EXERCISE INPUT:
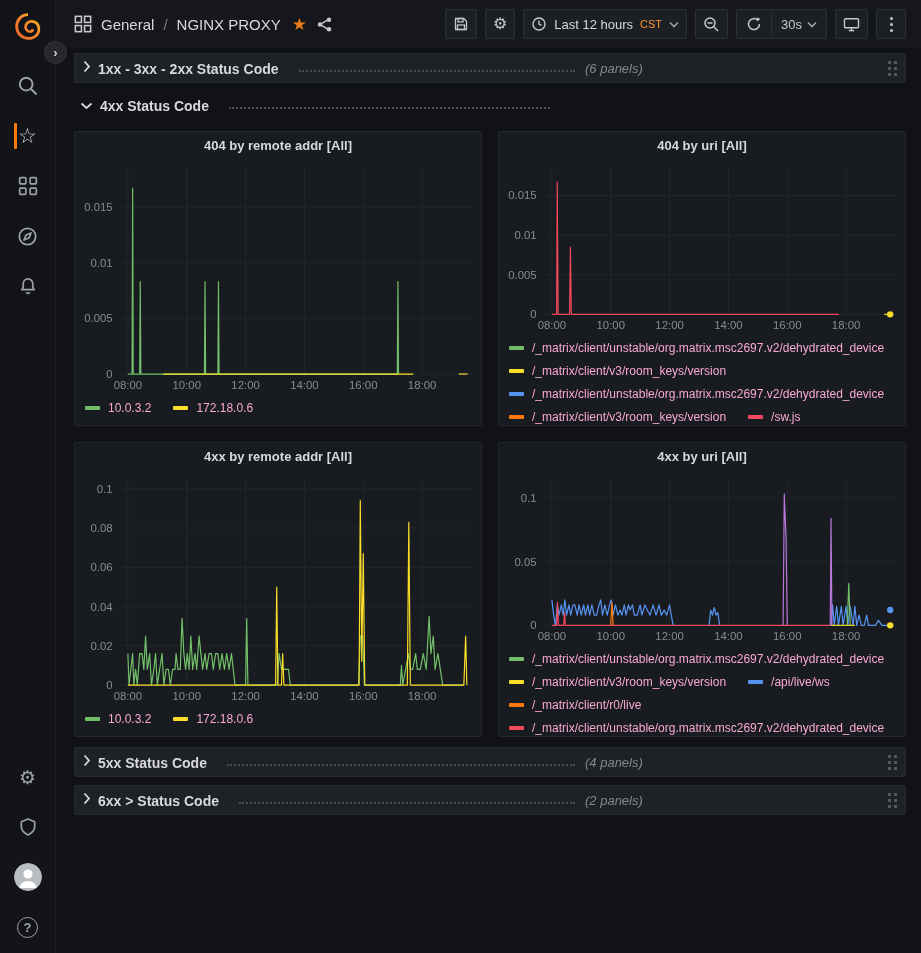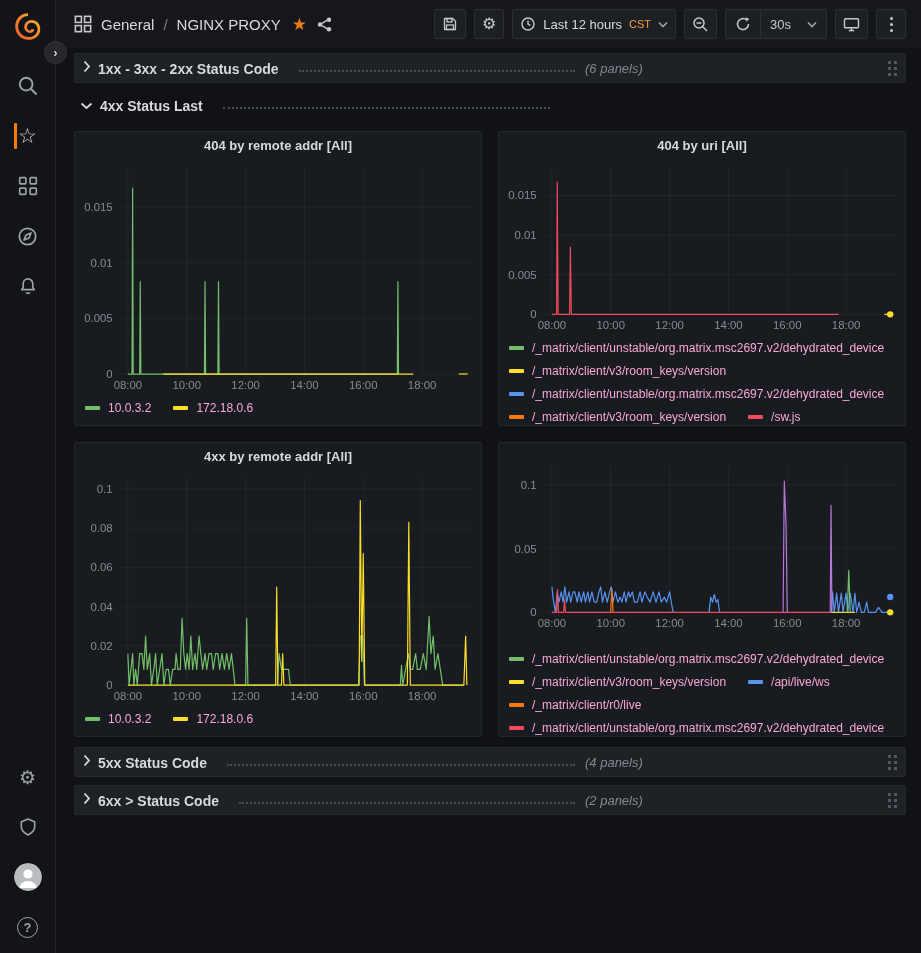--- a/index.html
+++ b/index.html
@@ -37,7 +37,7 @@
     display:flex; align-items:center; justify-content:center; gap:7px; padding:0 7px; cursor:pointer;
     color:#c7c8cd; font-size:13px; }
   .tb-group { display:flex; height:30px; border:1px solid #2c3036; border-radius:2px; background:#1c1f24; }
-  .tb-group .seg { display:flex; align-items:center; gap:16px; padding:0 9px; cursor:pointer; color:#c7c8cd; font-size:13px; }
+  .tb-group .seg { display:flex; align-items:center; gap:5px; padding:0 9px; cursor:pointer; color:#c7c8cd; font-size:13px; }
   .tb-group .seg + .seg { border-left:1px solid #2c3036; }
   .tr-label { color:#d8d9da; font-size:13px; }
   .tz { color:#ff9830; font-size:11px; font-weight:normal; }

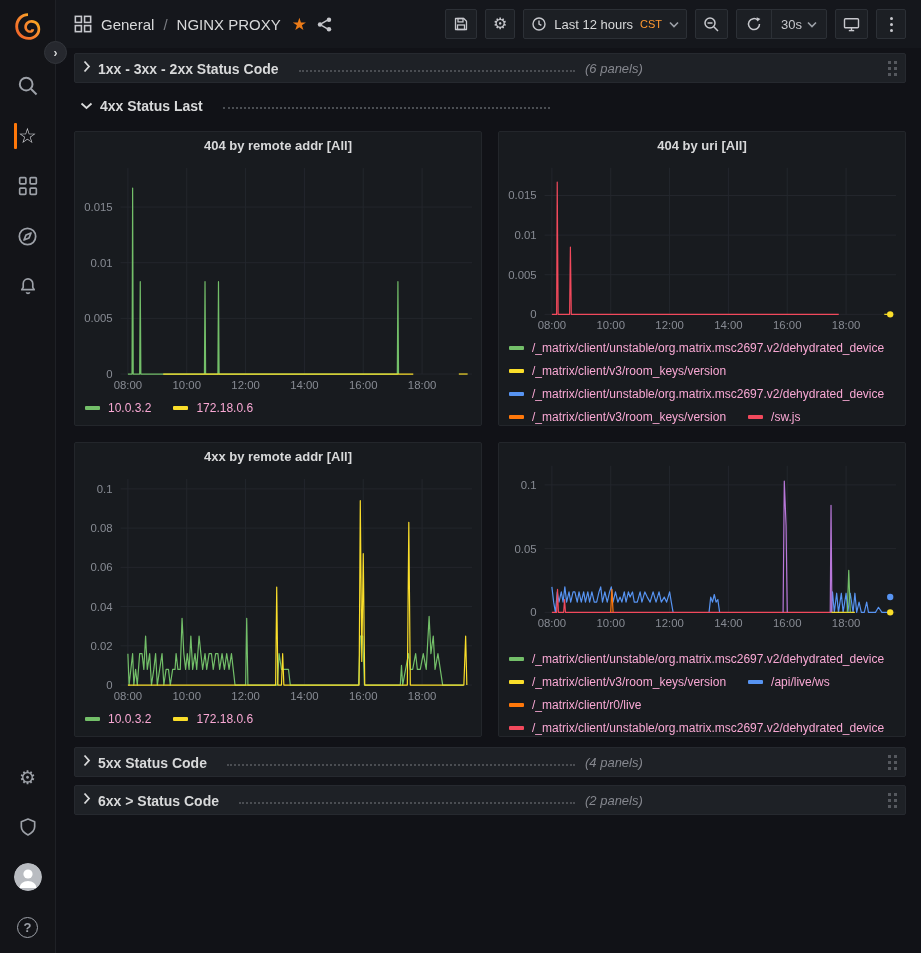--- a/index.html
+++ b/index.html
@@ -287,7 +287,7 @@
                 <polyline points="1.5,1.5 6.5,6 11.5,1.5"></polyline>
               </svg>
           </span>
-          <span class="row-title">4xx Status Last</span>
+          <span class="row-title">4xx Status Code</span>
           <span class="leader"></span>
         </div>
       </div>

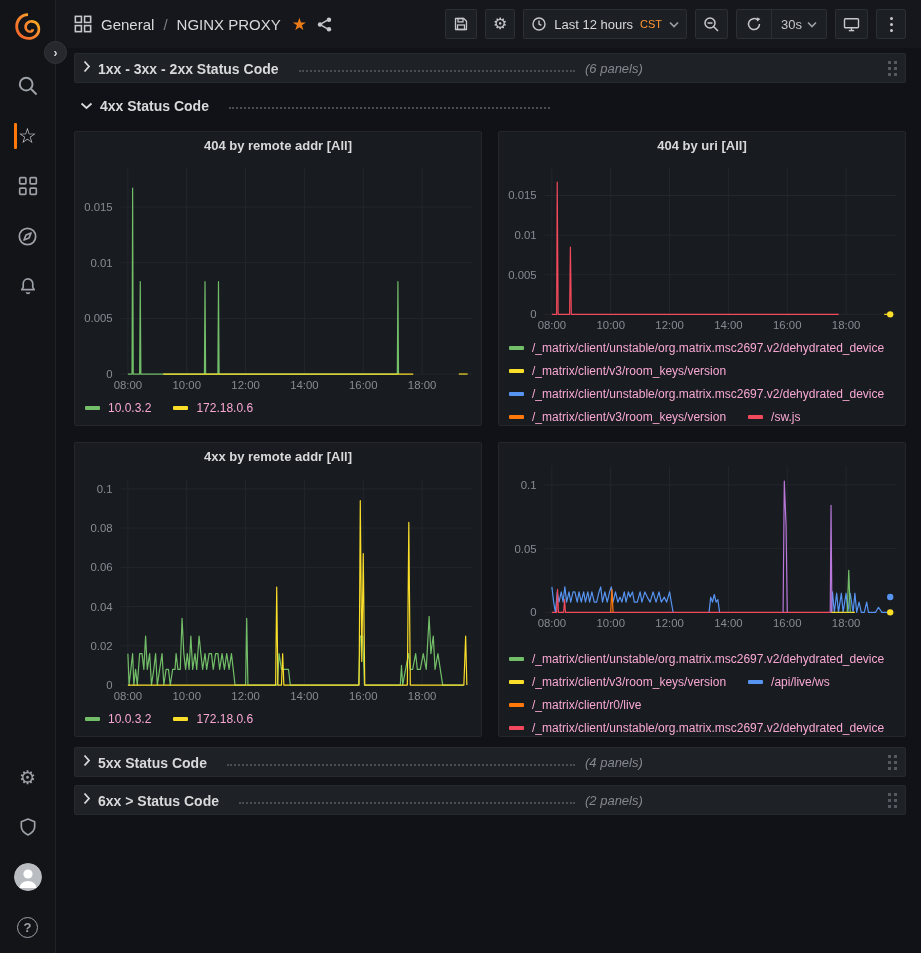--- a/index.html
+++ b/index.html
@@ -447,6 +447,7 @@
         </section>
 
         <section class="panel">
+          <div class="panel-title">4xx by uri [All]</div>
           <div class="chart">
             <svg viewBox="0 0 410 177">
                 <line x1="53.42677824267783" y1="9" x2="53.42677824267783" y2="157" stroke="#23262d" stroke-width="1"></line>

PROBLEM DESCRIPTION:
Print the material above once more, exactly. No pictures belong in it.

THE COMPLETED TASK:
--- a/index.html
+++ b/index.html
@@ -37,7 +37,7 @@
     display:flex; align-items:center; justify-content:center; gap:7px; padding:0 7px; cursor:pointer;
     color:#c7c8cd; font-size:13px; }
   .tb-group { display:flex; height:30px; border:1px solid #2c3036; border-radius:2px; background:#1c1f24; }
-  .tb-group .seg { display:flex; align-items:center; gap:16px; padding:0 9px; cursor:pointer; color:#c7c8cd; font-size:13px; }
+  .tb-group .seg { display:flex; align-items:center; gap:5px; padding:0 9px; cursor:pointer; color:#c7c8cd; font-size:13px; }
   .tb-group .seg + .seg { border-left:1px solid #2c3036; }
   .tr-label { color:#d8d9da; font-size:13px; }
   .tz { color:#ff9830; font-size:11px; font-weight:normal; }

--- a/index.html
+++ b/index.html
@@ -287,7 +287,7 @@
                 <polyline points="1.5,1.5 6.5,6 11.5,1.5"></polyline>
               </svg>
           </span>
-          <span class="row-title">4xx Status Last</span>
+          <span class="row-title">4xx Status Code</span>
           <span class="leader"></span>
         </div>
       </div>

--- a/index.html
+++ b/index.html
@@ -447,6 +447,7 @@
         </section>
 
         <section class="panel">
+          <div class="panel-title">4xx by uri [All]</div>
           <div class="chart">
             <svg viewBox="0 0 410 177">
                 <line x1="53.42677824267783" y1="9" x2="53.42677824267783" y2="157" stroke="#23262d" stroke-width="1"></line>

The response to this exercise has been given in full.